There's a pretty common bug in OS X Server 10.5 (okay, I know, there are a lot, but this is a pretty big one) where the KerberosPrincipal gets corrupt when promoting to an OpenDirectory Server, or possibly when archiving & restoring an OpenDirectory server.

If you try to log into an OD server via AFP, and standard authentication works but Kerberos produces an error -5002, your Kerberos principal is probably corrupt.

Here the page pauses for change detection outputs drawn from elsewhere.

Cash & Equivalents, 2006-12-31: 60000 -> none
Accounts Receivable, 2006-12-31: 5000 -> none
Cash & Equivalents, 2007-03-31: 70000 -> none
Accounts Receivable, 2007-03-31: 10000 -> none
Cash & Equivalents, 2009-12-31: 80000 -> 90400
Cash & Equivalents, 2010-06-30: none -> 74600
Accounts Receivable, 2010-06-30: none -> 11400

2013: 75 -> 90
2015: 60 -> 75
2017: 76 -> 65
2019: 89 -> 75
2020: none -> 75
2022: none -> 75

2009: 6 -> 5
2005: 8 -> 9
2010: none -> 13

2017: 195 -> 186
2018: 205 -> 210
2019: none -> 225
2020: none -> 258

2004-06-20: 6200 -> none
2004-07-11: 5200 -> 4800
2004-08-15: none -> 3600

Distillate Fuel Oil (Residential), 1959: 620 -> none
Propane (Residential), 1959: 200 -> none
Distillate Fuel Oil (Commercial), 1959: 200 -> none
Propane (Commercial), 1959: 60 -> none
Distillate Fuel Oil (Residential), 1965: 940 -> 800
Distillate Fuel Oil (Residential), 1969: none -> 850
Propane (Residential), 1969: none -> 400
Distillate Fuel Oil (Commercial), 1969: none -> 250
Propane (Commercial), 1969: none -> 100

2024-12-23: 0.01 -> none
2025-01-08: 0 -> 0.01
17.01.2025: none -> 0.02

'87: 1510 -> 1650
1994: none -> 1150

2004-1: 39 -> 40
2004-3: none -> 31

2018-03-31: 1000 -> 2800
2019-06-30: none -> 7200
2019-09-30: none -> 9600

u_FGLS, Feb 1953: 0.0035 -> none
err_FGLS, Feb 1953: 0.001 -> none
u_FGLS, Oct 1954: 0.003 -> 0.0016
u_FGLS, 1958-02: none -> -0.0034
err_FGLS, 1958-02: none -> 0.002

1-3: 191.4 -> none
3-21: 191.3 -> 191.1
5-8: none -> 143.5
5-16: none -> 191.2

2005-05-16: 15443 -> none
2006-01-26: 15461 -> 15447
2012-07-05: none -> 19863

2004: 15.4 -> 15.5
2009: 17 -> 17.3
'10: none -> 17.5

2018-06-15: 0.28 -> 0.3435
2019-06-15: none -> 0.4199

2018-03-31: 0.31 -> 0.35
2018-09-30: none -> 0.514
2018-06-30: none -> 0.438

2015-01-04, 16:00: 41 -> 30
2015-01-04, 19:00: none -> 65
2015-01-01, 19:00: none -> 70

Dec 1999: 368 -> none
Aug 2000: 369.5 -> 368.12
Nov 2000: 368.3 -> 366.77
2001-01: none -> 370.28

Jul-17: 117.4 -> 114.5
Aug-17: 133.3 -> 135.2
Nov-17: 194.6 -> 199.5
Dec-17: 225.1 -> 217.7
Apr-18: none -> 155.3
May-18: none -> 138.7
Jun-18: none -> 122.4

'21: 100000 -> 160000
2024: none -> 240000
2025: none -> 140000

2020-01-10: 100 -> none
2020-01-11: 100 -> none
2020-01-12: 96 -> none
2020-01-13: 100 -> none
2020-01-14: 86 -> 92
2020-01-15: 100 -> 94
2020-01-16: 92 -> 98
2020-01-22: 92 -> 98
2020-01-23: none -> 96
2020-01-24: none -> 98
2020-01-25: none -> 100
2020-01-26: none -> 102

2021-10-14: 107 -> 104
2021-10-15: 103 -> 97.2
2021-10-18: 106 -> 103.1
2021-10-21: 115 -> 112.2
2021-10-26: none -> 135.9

On your server, look in /Library/Preferences/com.AppleFileServer.plist. About 3/4 of the way down, you should see this:

<key>kerberosPrincipal</key>
<string>afpserver/machine/domain.com@MACHINE.DOMAIN.COM</string>

if it looks more like this…

<key>kerberosPrincipal</key>
<string>afpserver/LKDC:SHA1.C4F4D444F403E645
6C75B96F80E8E2A8F12DA2EE@LKDC:SHA1.C4F4D444F403E64
56C75B96F80E8E2A8F12DA2EE
</string>

…Then you have a problem.

Try this fix, courtesy of Laurent Pertois. Stop AFP, then in the Terminal:

sudo defaults write /Library/Preferences/com.apple.AppleFileServer 
kerberosPrincipal 
"afpserver/myserver.mydomain.mytld@MYSERVER.MYDOMAIN.MYTLD"

Note the quotes, and all on one line in case it doesn't display that way in your browser. There's a space before and after kerberosPrincipal. Then restart the AFP service, delete any tickets on your client, and try to log in.